**Instructions to follow:** Print every line of the records below exactly as it reads.

Web page revision data:
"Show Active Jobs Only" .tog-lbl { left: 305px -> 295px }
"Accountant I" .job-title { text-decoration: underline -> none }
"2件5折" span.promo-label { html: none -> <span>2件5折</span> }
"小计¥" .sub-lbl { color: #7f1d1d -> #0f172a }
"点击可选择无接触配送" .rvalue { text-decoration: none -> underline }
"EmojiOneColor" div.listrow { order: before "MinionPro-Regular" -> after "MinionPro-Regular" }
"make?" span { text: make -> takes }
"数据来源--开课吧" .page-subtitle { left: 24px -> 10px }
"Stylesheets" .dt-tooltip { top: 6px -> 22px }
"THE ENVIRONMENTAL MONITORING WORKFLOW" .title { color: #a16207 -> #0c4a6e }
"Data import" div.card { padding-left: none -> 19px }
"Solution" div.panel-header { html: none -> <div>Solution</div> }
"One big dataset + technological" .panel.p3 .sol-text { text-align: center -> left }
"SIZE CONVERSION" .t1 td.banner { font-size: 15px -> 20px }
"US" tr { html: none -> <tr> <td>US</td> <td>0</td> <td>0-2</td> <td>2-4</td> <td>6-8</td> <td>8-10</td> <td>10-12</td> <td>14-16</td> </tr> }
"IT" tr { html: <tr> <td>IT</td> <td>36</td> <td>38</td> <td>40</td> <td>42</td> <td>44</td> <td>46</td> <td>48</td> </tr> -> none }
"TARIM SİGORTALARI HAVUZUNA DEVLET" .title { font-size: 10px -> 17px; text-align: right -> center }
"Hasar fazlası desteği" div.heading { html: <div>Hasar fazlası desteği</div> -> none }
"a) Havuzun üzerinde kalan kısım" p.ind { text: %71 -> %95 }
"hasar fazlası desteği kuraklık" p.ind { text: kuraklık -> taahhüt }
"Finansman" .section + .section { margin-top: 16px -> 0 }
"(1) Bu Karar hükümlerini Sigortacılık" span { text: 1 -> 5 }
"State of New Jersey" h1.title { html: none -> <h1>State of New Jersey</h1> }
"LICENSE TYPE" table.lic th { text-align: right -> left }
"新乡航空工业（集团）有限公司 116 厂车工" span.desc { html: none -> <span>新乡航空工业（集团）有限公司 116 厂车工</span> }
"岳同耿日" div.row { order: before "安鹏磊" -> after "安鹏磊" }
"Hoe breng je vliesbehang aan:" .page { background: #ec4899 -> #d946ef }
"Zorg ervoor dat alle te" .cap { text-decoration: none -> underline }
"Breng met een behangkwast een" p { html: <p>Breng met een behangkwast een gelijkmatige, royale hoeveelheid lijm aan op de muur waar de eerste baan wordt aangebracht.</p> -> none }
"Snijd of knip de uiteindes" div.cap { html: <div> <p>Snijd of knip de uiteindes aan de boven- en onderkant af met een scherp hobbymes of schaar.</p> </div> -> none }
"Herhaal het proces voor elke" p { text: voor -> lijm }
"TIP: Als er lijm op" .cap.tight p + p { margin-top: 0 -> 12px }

**Response:**
"Show Active Jobs Only" .tog-lbl { left: 305px -> 295px }
"Accountant I" .job-title { text-decoration: underline -> none }
"2件5折" span.promo-label { html: none -> <span>2件5折</span> }
"小计¥" .sub-lbl { color: #7f1d1d -> #0f172a }
"点击可选择无接触配送" .rvalue { text-decoration: none -> underline }
"EmojiOneColor" div.listrow { order: before "MinionPro-Regular" -> after "MinionPro-Regular" }
"make?" span { text: make -> takes }
"数据来源--开课吧" .page-subtitle { left: 24px -> 10px }
"Stylesheets" .dt-tooltip { top: 6px -> 22px }
"THE ENVIRONMENTAL MONITORING WORKFLOW" .title { color: #a16207 -> #0c4a6e }
"Data import" div.card { padding-left: none -> 19px }
"Solution" div.panel-header { html: none -> <div>Solution</div> }
"One big dataset + technological" .panel.p3 .sol-text { text-align: center -> left }
"SIZE CONVERSION" .t1 td.banner { font-size: 15px -> 20px }
"US" tr { html: none -> <tr> <td>US</td> <td>0</td> <td>0-2</td> <td>2-4</td> <td>6-8</td> <td>8-10</td> <td>10-12</td> <td>14-16</td> </tr> }
"IT" tr { html: <tr> <td>IT</td> <td>36</td> <td>38</td> <td>40</td> <td>42</td> <td>44</td> <td>46</td> <td>48</td> </tr> -> none }
"TARIM SİGORTALARI HAVUZUNA DEVLET" .title { font-size: 10px -> 17px; text-align: right -> center }
"Hasar fazlası desteği" div.heading { html: <div>Hasar fazlası desteği</div> -> none }
"a) Havuzun üzerinde kalan kısım" p.ind { text: %71 -> %95 }
"hasar fazlası desteği kuraklık" p.ind { text: kuraklık -> taahhüt }
"Finansman" .section + .section { margin-top: 16px -> 0 }
"(1) Bu Karar hükümlerini Sigortacılık" span { text: 1 -> 5 }
"State of New Jersey" h1.title { html: none -> <h1>State of New Jersey</h1> }
"LICENSE TYPE" table.lic th { text-align: right -> left }
"新乡航空工业（集团）有限公司 116 厂车工" span.desc { html: none -> <span>新乡航空工业（集团）有限公司 116 厂车工</span> }
"岳同耿日" div.row { order: before "安鹏磊" -> after "安鹏磊" }
"Hoe breng je vliesbehang aan:" .page { background: #ec4899 -> #d946ef }
"Zorg ervoor dat alle te" .cap { text-decoration: none -> underline }
"Breng met een behangkwast een" p { html: <p>Breng met een behangkwast een gelijkmatige, royale hoeveelheid lijm aan op de muur waar de eerste baan wordt aangebracht.</p> -> none }
"Snijd of knip de uiteindes" div.cap { html: <div> <p>Snijd of knip de uiteindes aan de boven- en onderkant af met een scherp hobbymes of schaar.</p> </div> -> none }
"Herhaal het proces voor elke" p { text: voor -> lijm }
"TIP: Als er lijm op" .cap.tight p + p { margin-top: 0 -> 12px }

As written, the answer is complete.